Content starts

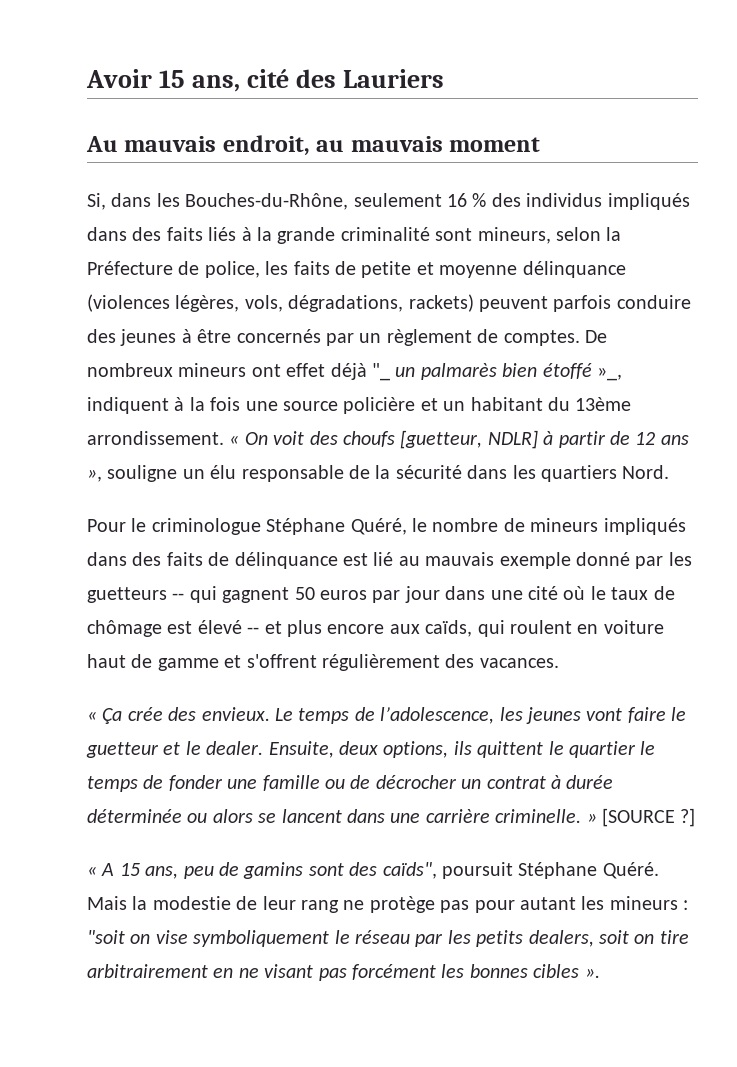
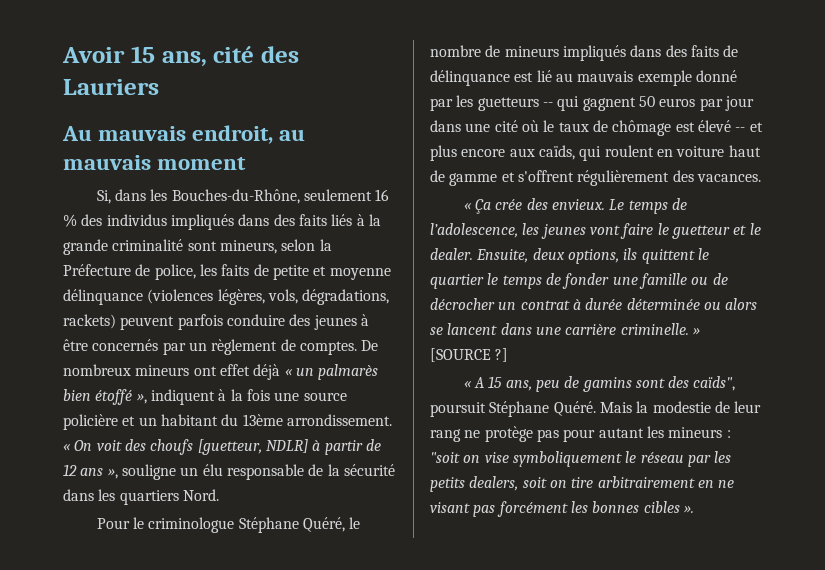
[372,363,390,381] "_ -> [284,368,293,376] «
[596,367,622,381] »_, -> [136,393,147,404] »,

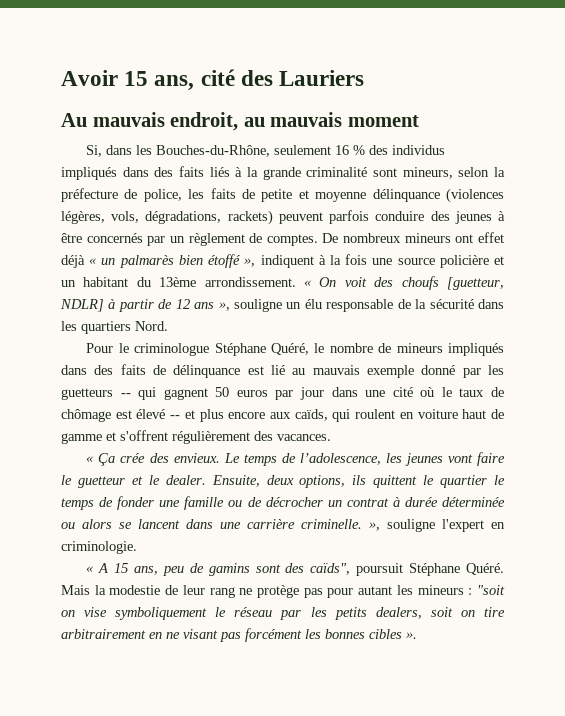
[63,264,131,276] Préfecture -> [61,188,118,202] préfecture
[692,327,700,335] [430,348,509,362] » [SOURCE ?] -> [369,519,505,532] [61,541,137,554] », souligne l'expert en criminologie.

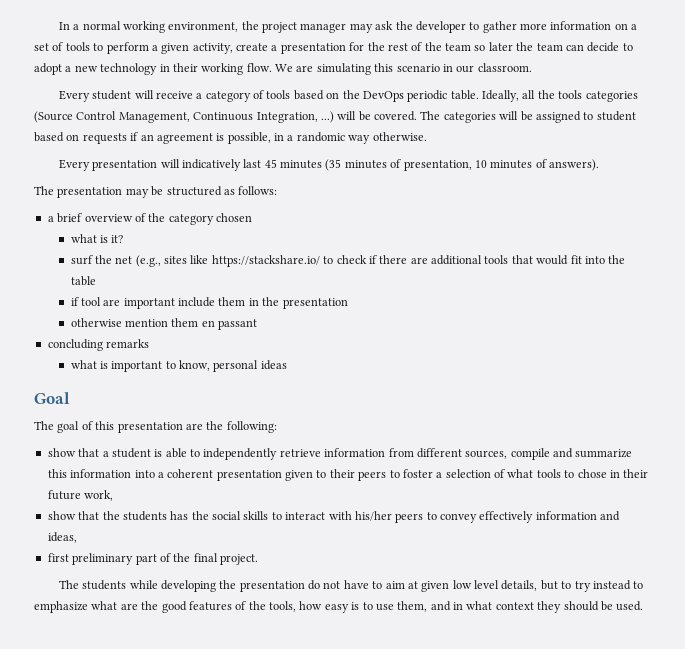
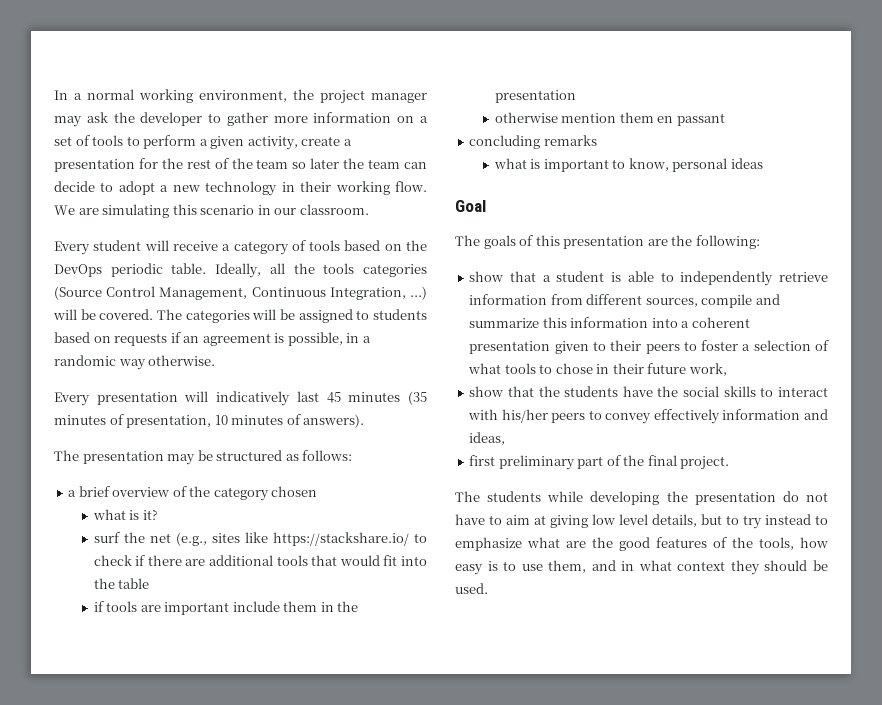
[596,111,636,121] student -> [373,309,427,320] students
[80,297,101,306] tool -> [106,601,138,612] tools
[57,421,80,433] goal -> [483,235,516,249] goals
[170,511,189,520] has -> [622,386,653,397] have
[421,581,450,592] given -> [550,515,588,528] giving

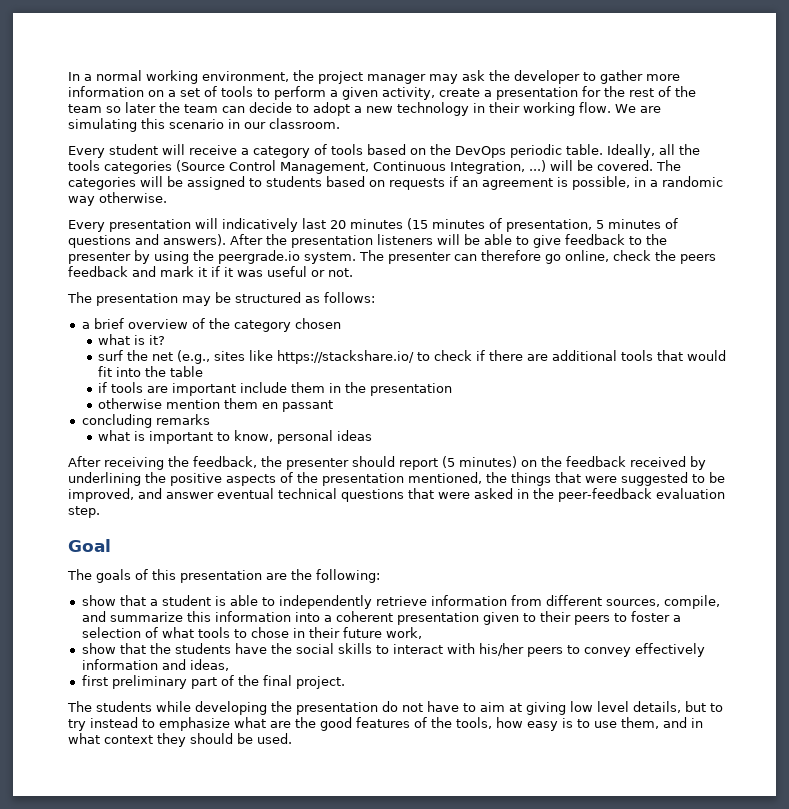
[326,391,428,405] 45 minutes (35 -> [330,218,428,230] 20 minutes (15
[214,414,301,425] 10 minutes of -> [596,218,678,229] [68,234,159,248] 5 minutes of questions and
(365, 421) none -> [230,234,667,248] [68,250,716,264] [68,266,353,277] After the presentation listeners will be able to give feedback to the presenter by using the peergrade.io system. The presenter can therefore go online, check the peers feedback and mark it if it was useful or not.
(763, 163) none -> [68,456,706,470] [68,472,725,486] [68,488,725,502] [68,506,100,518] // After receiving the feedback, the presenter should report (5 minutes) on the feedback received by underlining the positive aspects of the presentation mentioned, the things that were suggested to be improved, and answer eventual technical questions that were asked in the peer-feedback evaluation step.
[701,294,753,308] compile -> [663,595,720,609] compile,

Content ends

Task to carry out
An exact copy of every record above is needed, with all pictures left out.

Answer
[372,363,390,381] "_ -> [284,368,293,376] «
[596,367,622,381] »_, -> [136,393,147,404] »,

[63,264,131,276] Préfecture -> [61,188,118,202] préfecture
[692,327,700,335] [430,348,509,362] » [SOURCE ?] -> [369,519,505,532] [61,541,137,554] », souligne l'expert en criminologie.

[596,111,636,121] student -> [373,309,427,320] students
[80,297,101,306] tool -> [106,601,138,612] tools
[57,421,80,433] goal -> [483,235,516,249] goals
[170,511,189,520] has -> [622,386,653,397] have
[421,581,450,592] given -> [550,515,588,528] giving

[326,391,428,405] 45 minutes (35 -> [330,218,428,230] 20 minutes (15
[214,414,301,425] 10 minutes of -> [596,218,678,229] [68,234,159,248] 5 minutes of questions and
(365, 421) none -> [230,234,667,248] [68,250,716,264] [68,266,353,277] After the presentation listeners will be able to give feedback to the presenter by using the peergrade.io system. The presenter can therefore go online, check the peers feedback and mark it if it was useful or not.
(763, 163) none -> [68,456,706,470] [68,472,725,486] [68,488,725,502] [68,506,100,518] // After receiving the feedback, the presenter should report (5 minutes) on the feedback received by underlining the positive aspects of the presentation mentioned, the things that were suggested to be improved, and answer eventual technical questions that were asked in the peer-feedback evaluation step.
[701,294,753,308] compile -> [663,595,720,609] compile,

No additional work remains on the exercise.